Don’t get me wrong – I knew it would be a fantastic show regardless as Superchunk have a discography full of indie rock bangers and have always put on great shows when I’ve seen them in the past. But without Wurster behind the kit, I wasn’t quite sure what to expect.

After all, Wurster is one of the most entertaining live drummers to watch (and just an entertaining guy in general – his comedy work with Tom Scharpling on The Best Show is also worth a look of you don’t know it already) so the new guy had some big shoes to fill. Was he up to the challenge?

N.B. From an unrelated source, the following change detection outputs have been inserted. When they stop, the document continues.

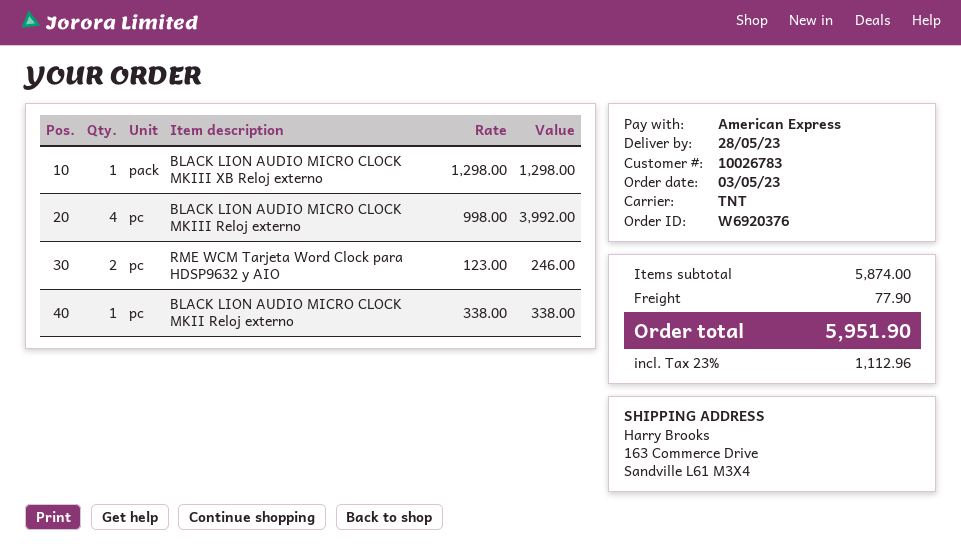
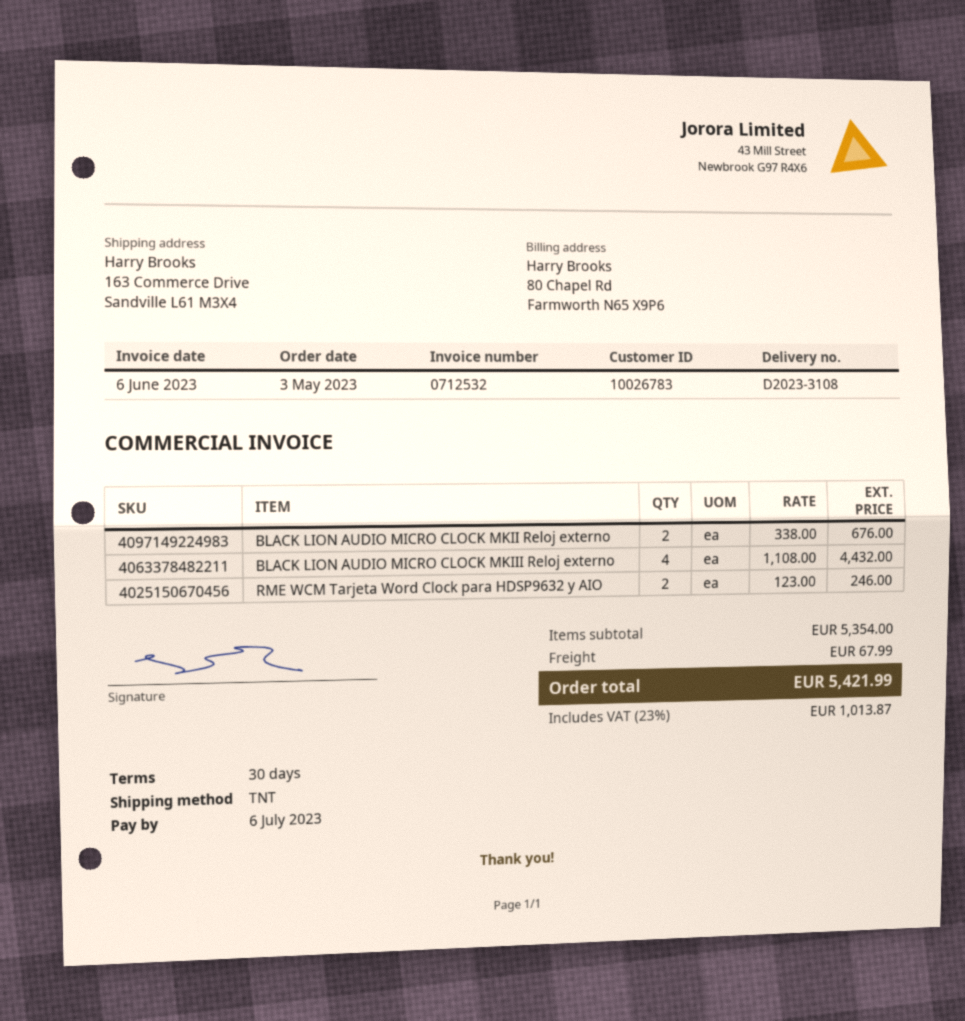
BLACK LION AUDIO MICRO CLOCK MKIII XB Reloj externo: 1 x 1298.00 = 1298.00 -> none
BLACK LION AUDIO MICRO CLOCK MKIII Reloj externo: 4 x 998.00 = 3992.00 -> 4 x 1108.00 = 4432.00
BLACK LION AUDIO MICRO CLOCK MKII Reloj externo: 1 x 338.00 = 338.00 -> 2 x 338.00 = 676.00
subtotal: 5874.00 -> 5354.00
shipping: 77.90 -> 67.99
tax: 23% = 1112.96 -> 23% = 1013.87
total: 5951.90 -> 5421.99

The new guy in question was Michael Benjamin Lerner and while I’m not sure if he was just filling in or if he’s a permanent replacement for Wurster, he seemed to fit right in with the band as they ran through a set that included classics like “Hyper Enough” and “Slack Motherfucker” as well as newer songs like the aforementioned “This Night” off of last year’s excellent Wild Loneliness. So was the new guy up to the challenge? The simple answer is yes. Yes he was.

Earlier that evening, THICK played on the same stage and it was an incendiary performance that set the tone for the evening. Fun tunes, a strong feminist theme running through the lyrics, and a decent contingent of hardcore THICK fans in attendance made this an unforgettable show that it was hard not to get wrapped up in. This night was a pretty good one.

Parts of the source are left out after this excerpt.